What a black weekend that was! I know it is meanwhile Thursday but it still is worth a later blog entry.
I've planned a maintenance to upgrade 4 HP Blade servers (480c) from ESX 3.5 U2 to ESX 4.0 build 171294. In the upgrade test done last Friday everything went well so it was a GO for the production servers on the weekend.
The first two servers didn't cause any problems at all. It just took a LONG time to upgrade all the VM's to Virtual Machine Version 7 afterwards.
Let me give you a hint here: Once the ESX is up again running on ESX 4.0: Start the VM's and gather information about the current network settings. Then upgrade VMware-Tools, reboot VM. After that upgrade the virtual hardware and boot the VM again. Depending on the VM it will install new hardware once logged in and will reboot (Windows VM's did that). When the VM is finally up again, VERIFIY the network settings. It is possible that they were overridden or set to DHCP..
OK, we continue...
With the next server the problems started. After a BIOS upgrade the server couldn't boot anymore. There was obviously a problem with the motherboard and the new BIOS version detected it. HP support was called and they finally delivered the new motherboard at 1am.

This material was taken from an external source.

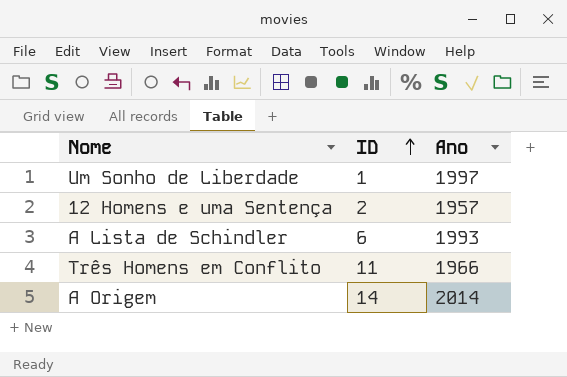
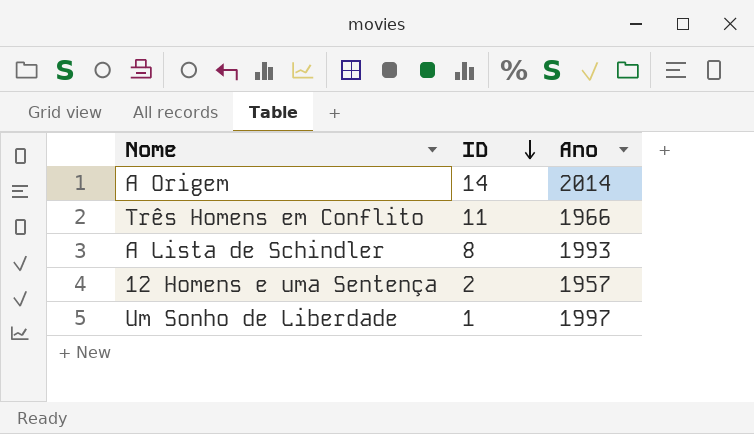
row order: ID ascending -> ID descending
A Lista de Schindler | ID: 6 -> 8

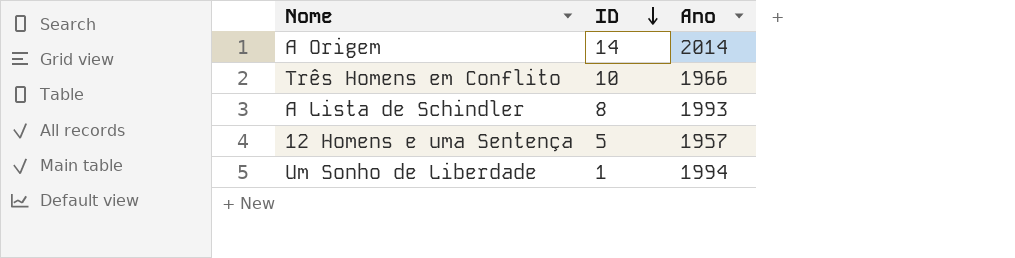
Três Homens em Conflito | ID: 11 -> 10
12 Homens e uma Sentença | ID: 2 -> 5
Um Sonho de Liberdade | Ano: 1997 -> 1994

The next day it was time to upgrade the last server. Everything went supposedly smooth, installation and boot, everything. Once the server booted ESX 4.0 and the server was available in VirtualCenter (now called VSphere Client), I saw two VM's which were "inaccessible". These VM's were stored on a SAN datastore which was not mounted as VMFS3 anymore. I'm still asking myself why! So I added the same LUN to another ESX server which could mount the VMFS datastore, setting a new signature. When I browsed through the datastore I saw the two VM's. Yes!
But then the shock: I did the same thing on the ESX server where it was still written "VM's inaccessible". I manually mounted the VMFS datastore as in the other ESX and it didn't get mounted! It got formatted as VMFS3! My VM's ... gone... aahhh!!!! :-/
After one hour being on the phone with VMware, the only thing they could say was "sorry" and that they didn't know why this happened. I guess it had something to do that the upgrade of ESX somehow changed the LUN identification number but the installation is not supposed to do that. That's theory though.
At least now everything is OK again since, fortunately, the VM's were not THAT business critical.
What do we learn of that?You must create a backup of your VM's before upgrading to ESX 4.0!!! Definitely do that or you might experience the same black weekend as I did!